■ WHAT THE EXERCISE ASKS ■
Among the records that follow, set down only the lines from the one containing "width: 253px;" to the one containing "flex: 1; background: #ffffff;", both included, exactly.

■ EXCERPTED DATA ■
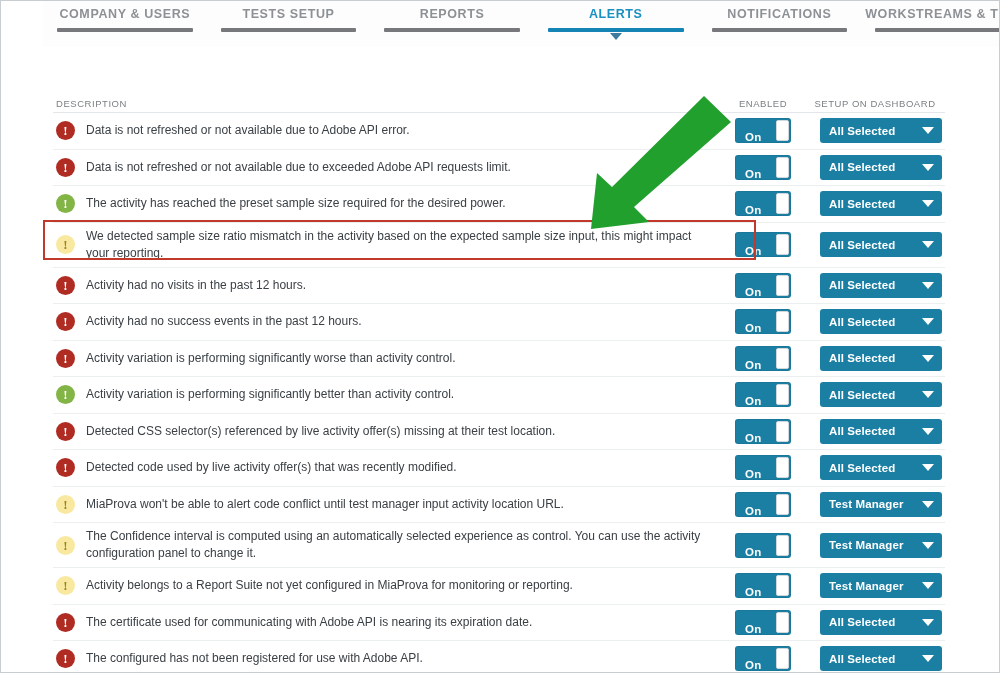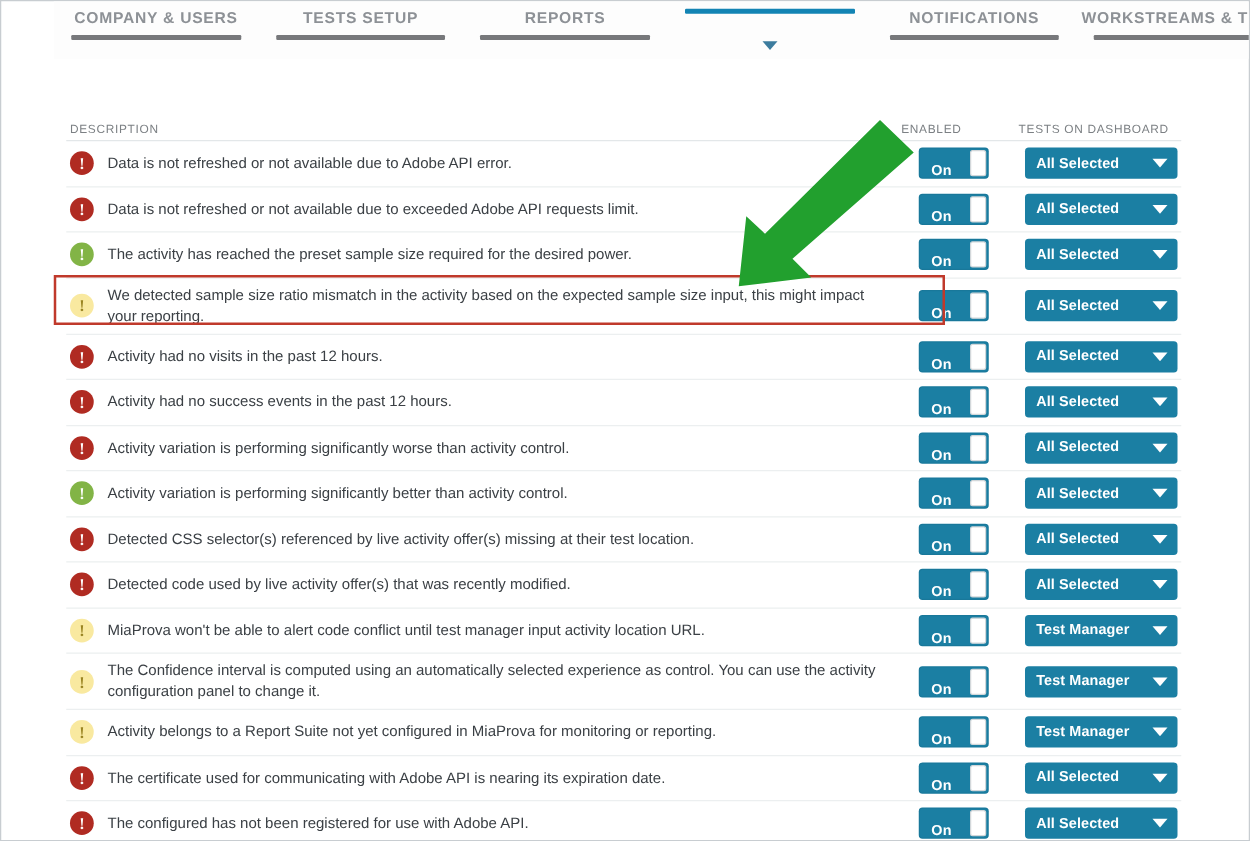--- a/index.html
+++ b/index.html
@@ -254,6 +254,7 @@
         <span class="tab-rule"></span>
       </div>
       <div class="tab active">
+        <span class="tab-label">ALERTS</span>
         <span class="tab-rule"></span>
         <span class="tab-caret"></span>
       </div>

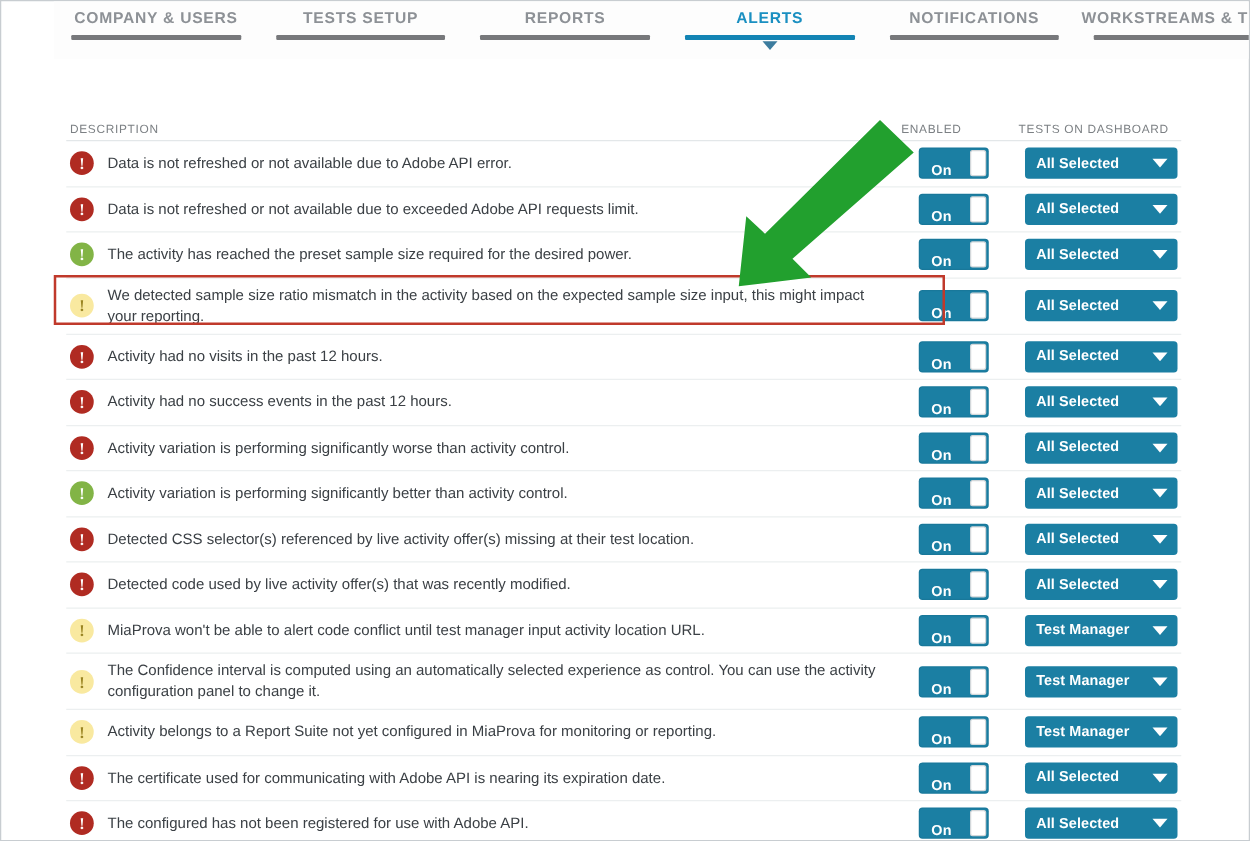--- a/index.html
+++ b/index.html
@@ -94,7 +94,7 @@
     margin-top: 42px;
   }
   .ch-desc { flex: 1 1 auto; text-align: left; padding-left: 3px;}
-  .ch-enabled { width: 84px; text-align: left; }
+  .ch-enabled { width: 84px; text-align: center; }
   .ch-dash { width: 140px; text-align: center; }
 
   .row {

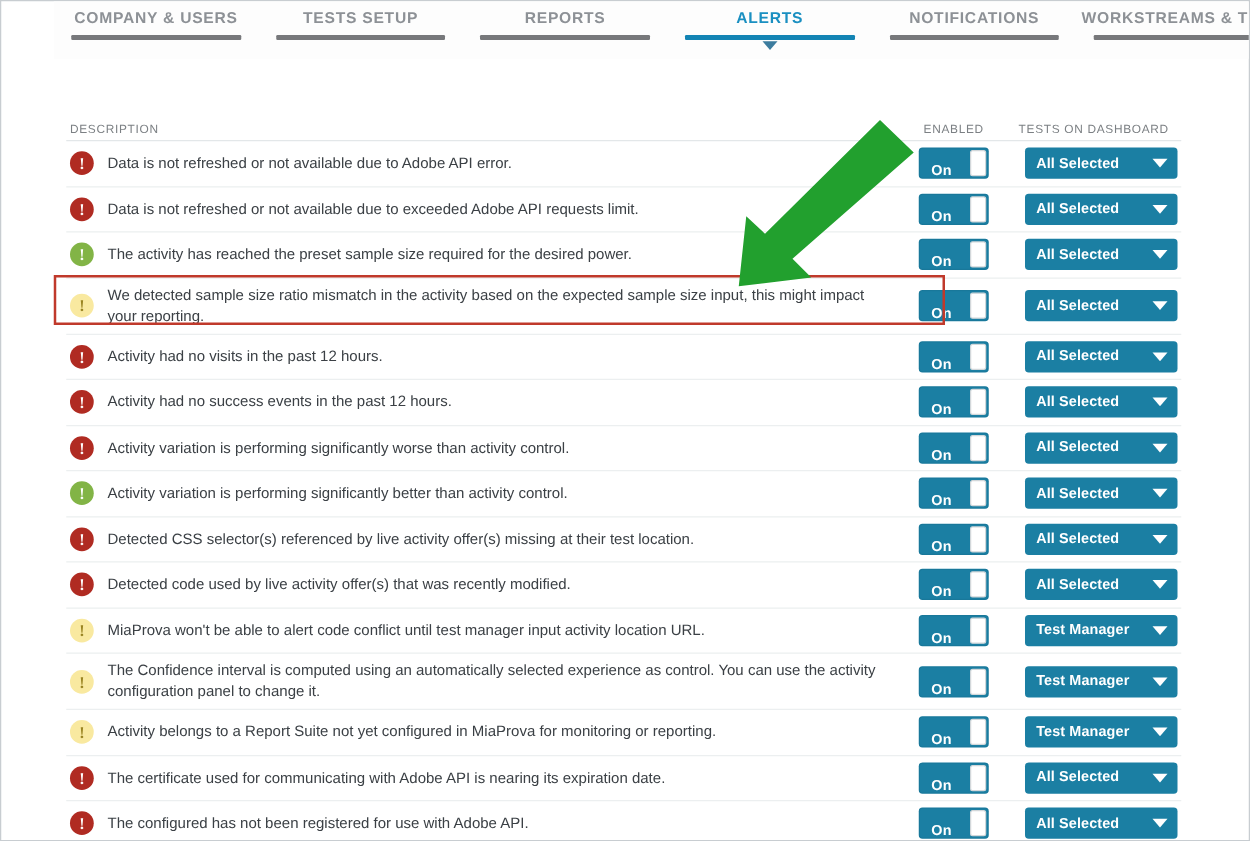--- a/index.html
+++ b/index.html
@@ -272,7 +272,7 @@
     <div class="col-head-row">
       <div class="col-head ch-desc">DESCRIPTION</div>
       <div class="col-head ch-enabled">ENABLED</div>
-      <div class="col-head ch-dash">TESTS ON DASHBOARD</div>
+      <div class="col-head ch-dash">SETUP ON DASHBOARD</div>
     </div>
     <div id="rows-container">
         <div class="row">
==
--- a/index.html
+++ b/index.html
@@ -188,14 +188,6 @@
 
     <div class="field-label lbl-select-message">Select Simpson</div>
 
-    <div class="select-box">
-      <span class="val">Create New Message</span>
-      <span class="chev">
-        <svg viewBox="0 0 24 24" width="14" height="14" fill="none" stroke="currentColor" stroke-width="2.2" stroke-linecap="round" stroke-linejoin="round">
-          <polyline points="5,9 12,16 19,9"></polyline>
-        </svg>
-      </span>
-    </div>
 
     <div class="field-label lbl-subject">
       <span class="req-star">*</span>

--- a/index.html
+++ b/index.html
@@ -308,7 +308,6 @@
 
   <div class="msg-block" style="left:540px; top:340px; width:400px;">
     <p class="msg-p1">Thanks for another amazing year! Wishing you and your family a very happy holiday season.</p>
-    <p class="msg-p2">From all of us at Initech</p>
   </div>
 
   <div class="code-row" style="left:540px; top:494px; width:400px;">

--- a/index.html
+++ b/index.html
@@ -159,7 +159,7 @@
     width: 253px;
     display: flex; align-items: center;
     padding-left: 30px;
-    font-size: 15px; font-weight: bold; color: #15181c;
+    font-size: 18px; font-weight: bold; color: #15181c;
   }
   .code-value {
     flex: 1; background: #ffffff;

■ RESULT FOR THIS TASK ■
     width: 253px;
     display: flex; align-items: center;
     padding-left: 30px;
-    font-size: 15px; font-weight: bold; color: #15181c;
+    font-size: 18px; font-weight: bold; color: #15181c;
   }
   .code-value {
     flex: 1; background: #ffffff;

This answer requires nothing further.